If the subject you’re emailing about isn’t extremely time-sensitive, our internal guidelines is following up after approximately 3-4 business days, and we usually stop after the 3rd email.

We try really hard not to work on weekends for the sake of work-life balance and to prevent burnout, so plan follow-ups accordingly. Sending 10 emails on the weekend won’t be any more effective than a single email on Monday.

How about other means of communication?

So your emails are unanswered; does it overstep boundaries to message the person on Twitter/Discord/MySpace/wherever else?

This also comes down to the subject and urgency attached to it. If it’s extremely urgent, then it might warrant communication elsewhere. Another thing to take into account is your rapport/relationship with the PR rep. When it comes down to boundaries,we’re relying on you to make your best judgement.

Unless it’s ABSOLUTELY critical, we won’t be responding on weekends or after hours (9-5 pm in the person’s timezone).

Why was my email unanswered in the first place?

While we can’t answer for the whole industry, our reps regularly receive dozens of emails every day, and even over a hundred on a bad day. That’s on top of the mail they receive from Terminals, Slack, DMs on Twitter, Discord messages, etc. etc. There’s an overwhelming amount of communication already happening, and it takes time to answer them.
Speaking of time, our reps have client meetings to attend to, plans to craft, Terminals news blasts to draft, target lists to build, and several other work tasks to accomplish, so there’s also limited time to answer said communications.

With the above two points in mind, the most likely reason your email hasn’t been answered is that it’s hit The Backlog™. It’s not because the rep hates you. It’s not that we don’t care. There’s just simply not enough time in the day to get to everything, and we try our best to get to everyone, we really do. We’re constantly yelling at reps to stop working post-work hours.

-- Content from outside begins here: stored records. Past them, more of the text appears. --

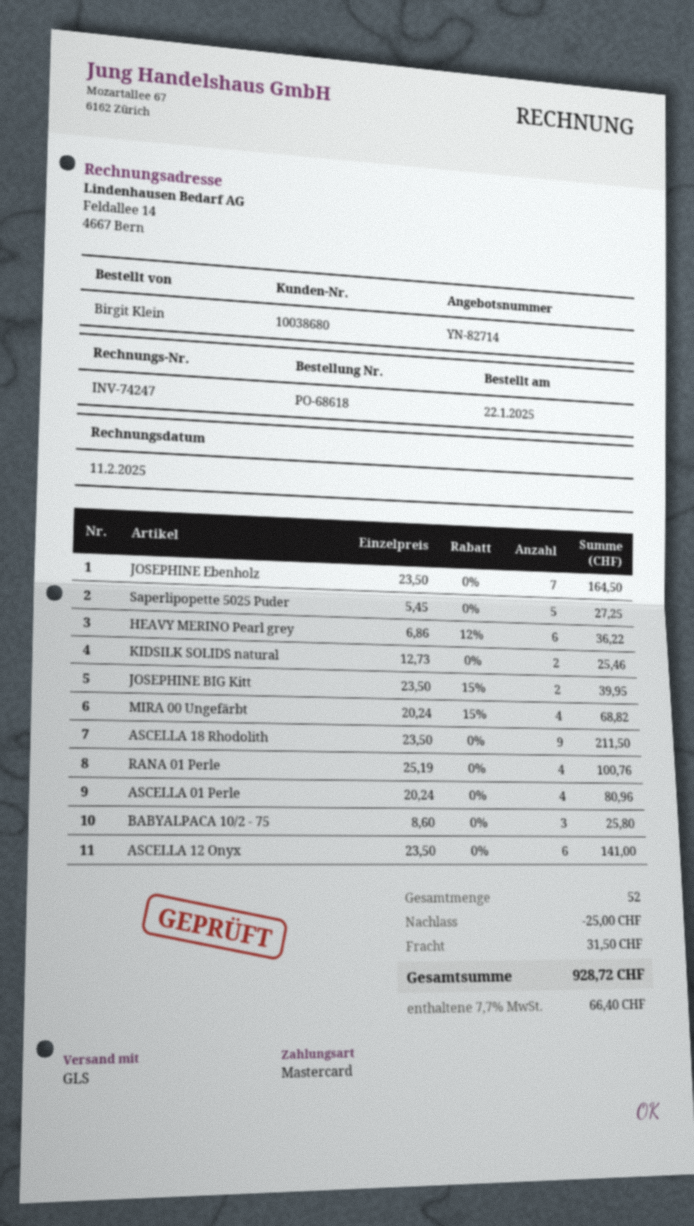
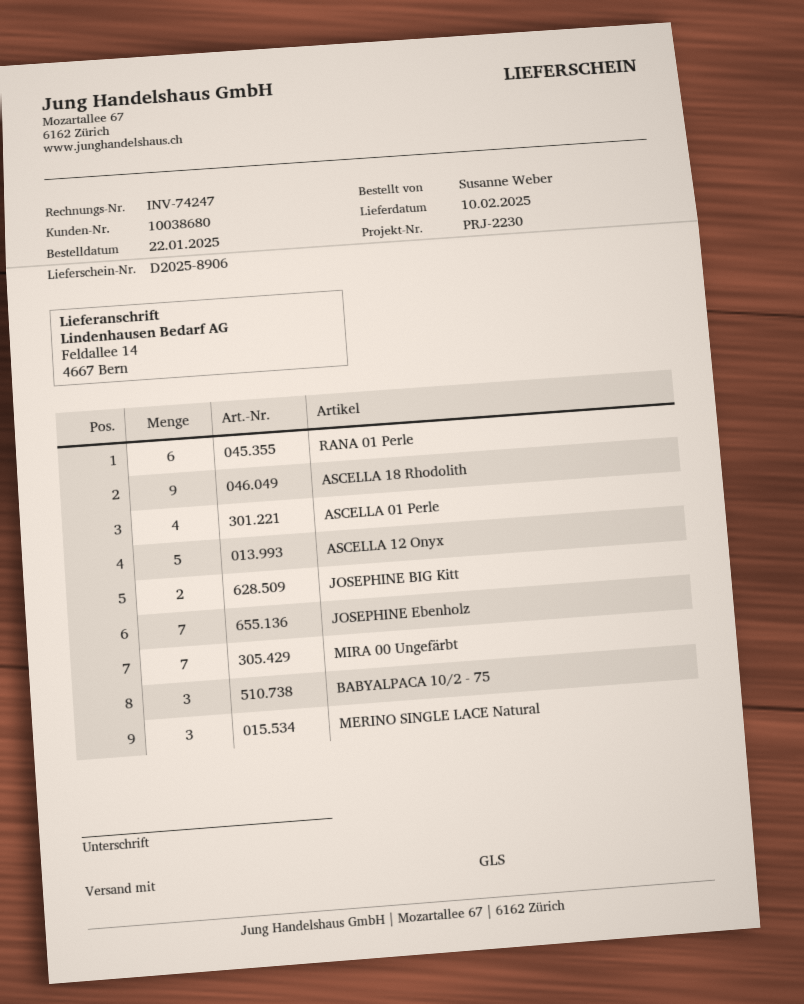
ordered by: Birgit Klein -> Susanne Weber
Saperlipopette 5025 Puder: 5 -> none
HEAVY MERINO Pearl grey: 6 -> none
KIDSILK SOLIDS natural: 2 -> none
MIRA 00 Ungefärbt: 4 -> 7
RANA 01 Perle: 4 -> 6
ASCELLA 12 Onyx: 6 -> 5
MERINO SINGLE LACE Natural: none -> 3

While The Backlog™ is the most likely culprit, we are also humans and sometimes make mistakes. Sometimes we accidentally delete or achieve something, sometimes we see an email and think “oh, I don’t have the answer for this right now, I’ll answer in the morning,” and then forget because there was a PR emergency. It doesn’t happen often, but it does happen, so sending a follow-up email after a bit of time isn’t a bad idea!

How do I increase the chances of my email being answered?

Start communicating early. If you know something is coming down the line, start communicating early rather than rushing at the last minute. For example, don’t schedule a stream for Sunday on Friday night if you don’t have a key already, and then blast our reps with a bunch of emails asking for said key.

Send emails during optimal times. Since we don’t work weekends or usually evenings, if you send an email at 8pm on a Friday night, it’s going to end up at the bottom of the pile by Monday morning. Many email clients allow you to schedule emails, so if you have the time, try sending an email during business day work hours to make sure your email is sitting at the top of the pile.

Obvious and to the point subject lines. When scanning through the emails, it helps if we know exactly what it’s about rather than something obscure. Good examples would be: “Questions about [game]’s embargo” or “[Game] key doesn’t work when redeeming.”

Keep your email body short and to the point, but include necessary information. This includes the game that you’re contacting about, and what exactly you need/want. If you’re asking about game keys, we need to know for what platform and what region. The more you can cut down on back and forth, the quicker you will get your answer.

Closing Thoughts

There is no real, concrete answer to this question. Like many things in life, it sits in one of these many shades of gray. A universal agreement, though, is that if you can keep it professional and understanding, we much prefer working with you.

At the end of the day, everyone is just human and we’re trying our best!